People lie less on LinkedIn resumés than on paper

An interesting consequence of the semi-public nature of LinkedIn resumés: people are more likely to be truthful regarding the information that is likely to be of most use to potential employers, like prior work experience and responsibilities.
A recent study by researchers at Cornell University, Jamie Guillory and Jeffrey T. Hancock, randomly assigned test subjects to one of three groups, either using traditional offline resumés, private Linkedin profiles, and public LinkedIn profiles. The results suggest that the impact of publicy is to make people more truthful about verifiable work history data. However, overall, truthfulness (or deceit) held steady, but the subjects were fudging on extracurricular details, like hobbies and interests.
Perhaps there is a universal constant of lies, with the lying coefficient moving from one variable to another.
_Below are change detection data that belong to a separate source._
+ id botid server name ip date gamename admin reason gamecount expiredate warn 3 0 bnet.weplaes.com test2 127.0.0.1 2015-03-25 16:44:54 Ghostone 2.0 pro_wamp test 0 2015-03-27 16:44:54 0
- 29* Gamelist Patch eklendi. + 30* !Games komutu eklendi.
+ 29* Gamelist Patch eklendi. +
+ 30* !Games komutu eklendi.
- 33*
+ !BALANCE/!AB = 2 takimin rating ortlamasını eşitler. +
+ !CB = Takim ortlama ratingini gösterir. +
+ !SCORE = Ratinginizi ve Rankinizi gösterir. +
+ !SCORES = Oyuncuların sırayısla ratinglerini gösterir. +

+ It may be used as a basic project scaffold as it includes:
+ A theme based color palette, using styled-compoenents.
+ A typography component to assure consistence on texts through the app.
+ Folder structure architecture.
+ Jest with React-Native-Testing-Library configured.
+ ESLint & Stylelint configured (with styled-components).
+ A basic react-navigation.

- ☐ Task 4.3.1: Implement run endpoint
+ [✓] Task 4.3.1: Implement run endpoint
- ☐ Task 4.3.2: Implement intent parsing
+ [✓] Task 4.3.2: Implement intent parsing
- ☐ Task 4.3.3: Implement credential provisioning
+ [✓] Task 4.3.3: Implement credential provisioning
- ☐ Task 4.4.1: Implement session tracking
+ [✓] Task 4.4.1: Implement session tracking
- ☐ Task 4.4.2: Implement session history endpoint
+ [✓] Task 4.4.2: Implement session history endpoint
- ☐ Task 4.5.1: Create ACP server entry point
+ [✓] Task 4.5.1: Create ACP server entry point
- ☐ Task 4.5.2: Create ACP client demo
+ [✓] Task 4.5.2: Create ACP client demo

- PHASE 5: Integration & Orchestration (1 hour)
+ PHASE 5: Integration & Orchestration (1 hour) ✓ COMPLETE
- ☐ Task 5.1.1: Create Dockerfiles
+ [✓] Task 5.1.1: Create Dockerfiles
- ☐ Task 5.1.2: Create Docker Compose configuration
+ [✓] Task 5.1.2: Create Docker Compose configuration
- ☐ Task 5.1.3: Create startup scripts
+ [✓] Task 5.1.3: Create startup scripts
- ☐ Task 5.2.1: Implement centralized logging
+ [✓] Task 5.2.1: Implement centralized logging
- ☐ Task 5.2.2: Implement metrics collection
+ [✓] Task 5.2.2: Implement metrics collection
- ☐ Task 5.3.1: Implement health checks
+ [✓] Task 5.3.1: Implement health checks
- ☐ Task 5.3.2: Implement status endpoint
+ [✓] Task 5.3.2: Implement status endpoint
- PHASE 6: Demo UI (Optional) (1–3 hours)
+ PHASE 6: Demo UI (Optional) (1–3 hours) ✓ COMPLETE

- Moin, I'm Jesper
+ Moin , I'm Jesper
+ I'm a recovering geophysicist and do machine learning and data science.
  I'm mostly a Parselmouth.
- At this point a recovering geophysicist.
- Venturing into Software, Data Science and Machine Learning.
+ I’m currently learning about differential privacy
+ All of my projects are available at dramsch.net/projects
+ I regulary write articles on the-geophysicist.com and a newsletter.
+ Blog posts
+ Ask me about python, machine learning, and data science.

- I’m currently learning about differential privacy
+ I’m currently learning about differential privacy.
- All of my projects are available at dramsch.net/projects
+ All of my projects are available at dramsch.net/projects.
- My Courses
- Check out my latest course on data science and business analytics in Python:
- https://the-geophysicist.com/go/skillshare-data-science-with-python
By the way, if this motivates you to clean up the details on your LinkedIn profile — that slightly bigger title than you really had Intergalactic Sprockets, or the accounting degree you might have fudged into being a computer science BS — remember to turn off activity broadcasts in your LinkedIn settings before updating your profile, so everyone doesn’t see your tweakage.
Nonetheless, employers should be more confident about the details on LinkedIn than on traditional resumés. Does anyone still use traditional paper resumés, anymore?